Chapter 2 LITERATURE REVIEW
The previous chapter explained the importance of investigating the problem of effectively supporting personal document management. This section provides a critical review of the current knowledge, practice and theory in this area.
Section 2.1 defines and describes personal document management, setting out the basic concepts and terminology that will be used throughout this thesis and positioning this research in the context of the field of Human-Computer Interaction.
Section 2.2 reviews empirical studies conducted of personal information management practices, with a particular emphasis on the studies that have involved examinations of document management. The lack of information specifically about document management will be highlighted.
Section 2.3 reviews a number of prototype systems that have been developed to support personal document management, as well as examining the capabilities of a few notable commercial systems.
Section 2.4 discusses theory relevant to personal document management, noting the lack of theory directly relevant to personal document management. This section will include theory from related fields such as psychology, library science and information retrieval
TERMS AND DEFINITIONS
This section defines the key concepts that will be used throughout this thesis relating to document management and provides definitions for all the key terms used.
One of the problems with the current state of HCI research into everyday activities is a lack of agreement on common terms and definitions (Whittaker, Terveen, & Nardi, 2000). For this reason, this section will start by reviewing definitions of personal information management (PIM) and from there develop a definition of personal document management as a subset of PIM
Personal Information Managemen t
Personal Information Management has several definitions. Bellotti, Ducheneaut, Howard, Neuwirth and Smith (2002) emphasise categorisation for later retrieval when they define it as “ordering of information through categorization, placement, or embellishment in a manner that makes it easier to retrieve when it is needed”. Likewise, Lansdale (1988) defines it as “the methods and procedures by which we handle, categorise and retrieve information on a day-to-day basis”, although he notes that retrieval is not the only purpose for which information is handled and categorised.
Barreau (1995) defines a personal information management system as “an information system developed by, or created for, an individual in a work environment”, elaborating on the five functions the system must provide: acquisition, organisation, maintenance, retrieval and presentation. The emphasis in this definition is on the system for supporting PIM, rather than the user or the user’s activities.
Boardman (2004) refines this definition into “the management of personal information as performed by the owning individual”. He elaborates on management as consisting of acquiring, organising, maintaining and retrieving, and explicitly conceptualises PIM as a user activity rather than a system activity. Figure 1 below shows this model of Personal Information Management.
Ownership in this sense implies that the person has control over the document. The owner need not be the author of the document – in fact many people manage documents that they have acquired from others, or work on collaboratively with others. As long as the person has the ability to manipulate their own copy of document (e.g. the ability to rename it, move it or delete it), they are considered to own that representation of that document.
This definition of PIM will be used as the basis for formulating a definition of personal document management in the following section
Personal Document Management
This section will construct a definition of personal document management step by step, through examining and then combining the component terms personal, document and management.
P e r s o n a l
There are two possible interpretations of the word personal in personal information management.
The first interpretation is that personal refers to information about an individual.

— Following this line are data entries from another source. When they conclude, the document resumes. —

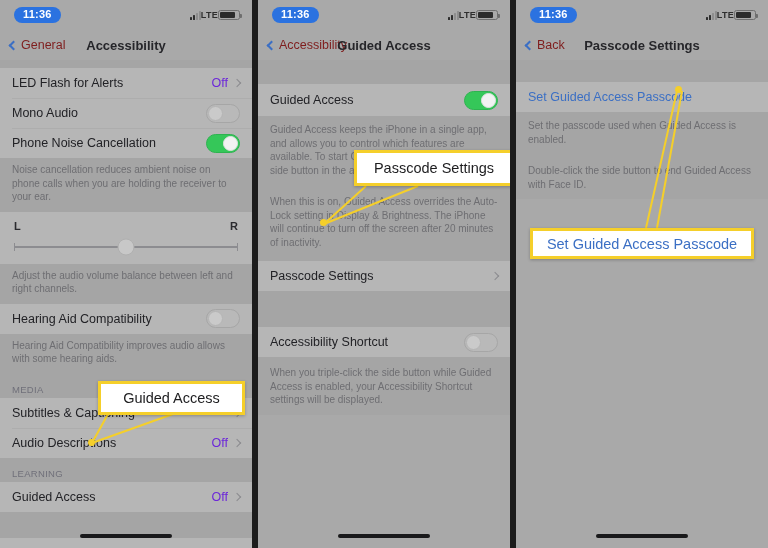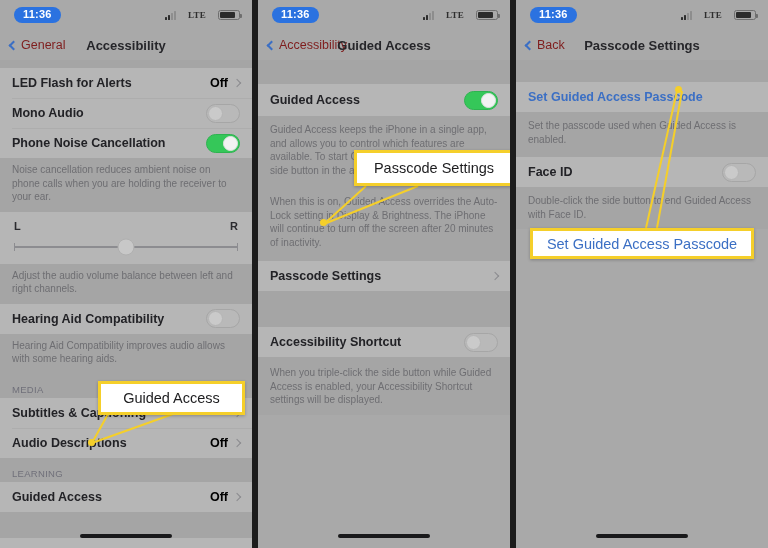--- a/index.html
+++ b/index.html
@@ -46,8 +46,7 @@
   .status-right {
     display: flex;
     align-items: center;
-    gap: 12px;
-    font-family: Liberation Serif, serif;
+    gap: 0;
   }
   .sig {
     display: flex;

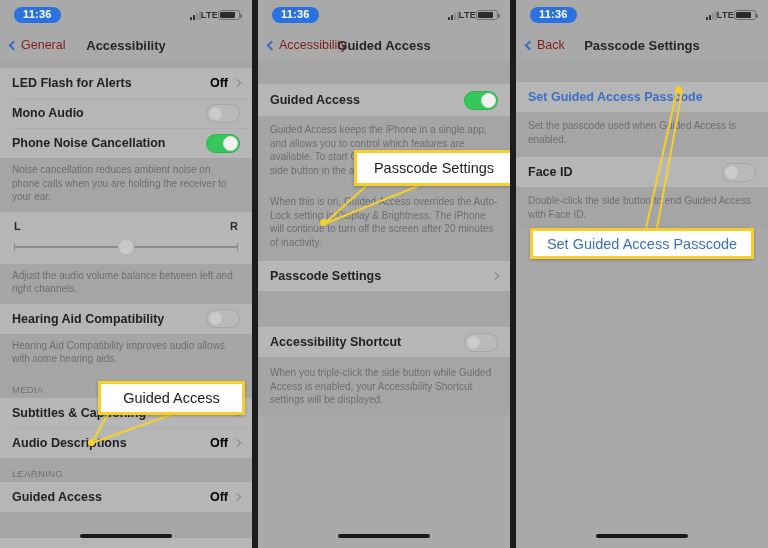--- a/index.html
+++ b/index.html
@@ -120,7 +120,7 @@
   
   .content { position: relative; }
   .gap { background: #a5a5a5; }
-  .group { background: #b6b6b6; font-weight: bold; }
+  .group { background: #b6b6b6; }
   .row {
     height: 30px;
     display: flex;

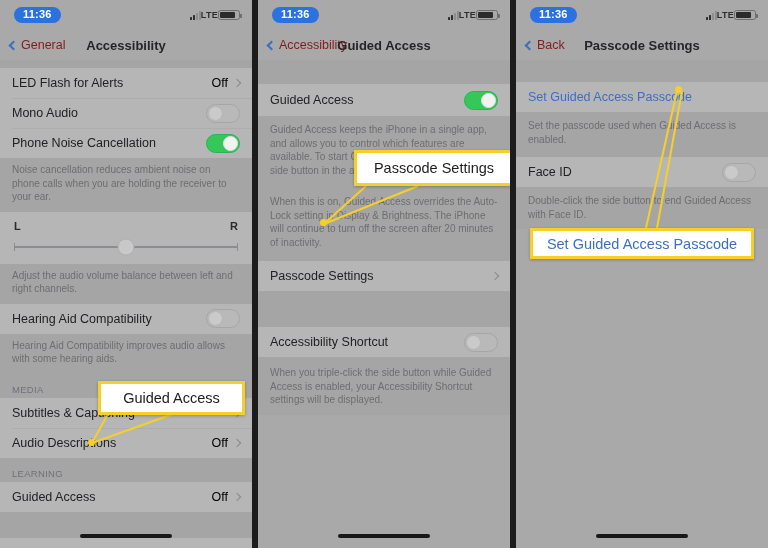--- a/index.html
+++ b/index.html
@@ -145,7 +145,7 @@
   .row .label.blue { color: #3b6fc4; }
   .row .value {
     font-size: 12.5px;
-    color: #000000;
+    color: #6d28d9;
     margin-right: 6px;
   }
   .chev-right {

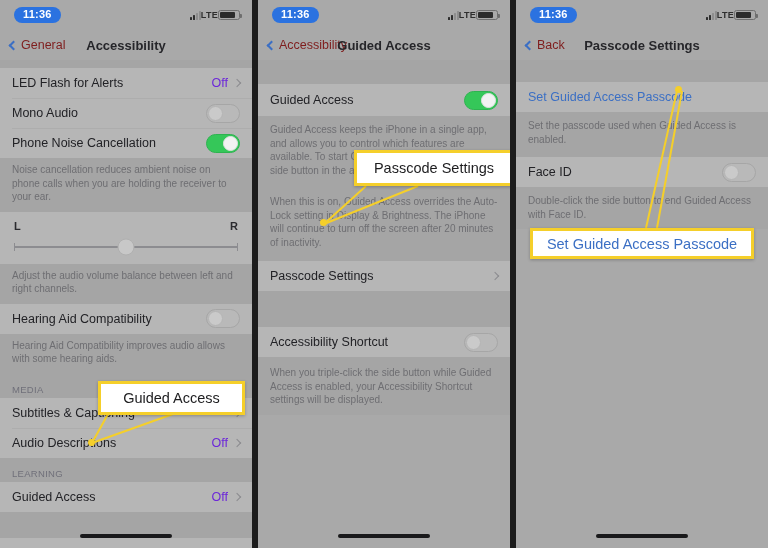--- a/index.html
+++ b/index.html
@@ -504,14 +504,6 @@
 
       <div class="footnote" style="padding-top:7px;padding-bottom:11px">Set the passcode used when Guided Access is enabled.</div>
 
-      <div class="group">
-        <div class="row">
-          <span class="label">Face ID</span>
-          <span class="toggle">
-              <span class="knob"></span>
-            </span>
-        </div>
-      </div>
 
       <div class="footnote" style="padding-top:7px">Double-click the side button to end Guided Access with Face ID.</div>
     </div>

For instance, information an organisation might store about a person, such as their address, date of birth, credit history. This type of information is often personally identifying and may be sensitive. It is usually not controlled or managed by the person the information is about, and hence is often the subject of privacy concerns.
The second interpretation is that is it is information owned by and under the control of the individual. This is the sense we use when we refer to ‘his documents’ or ‘her email’. The individual has the ability to add to, change or delete this information at will.
This second interpretation is the meaning used in the context of personal information management, and therefore is the meaning that will be used in this research.
Defining a document is surprisingly difficult (Buckland, 1997). A typical dictionary definition (Dictionary.com Unabridged, v1.1) is:
- A written or printed paper furnishing information or evidence, as a passport, deed, bill of sale, or bill of lading; a legal or official paper.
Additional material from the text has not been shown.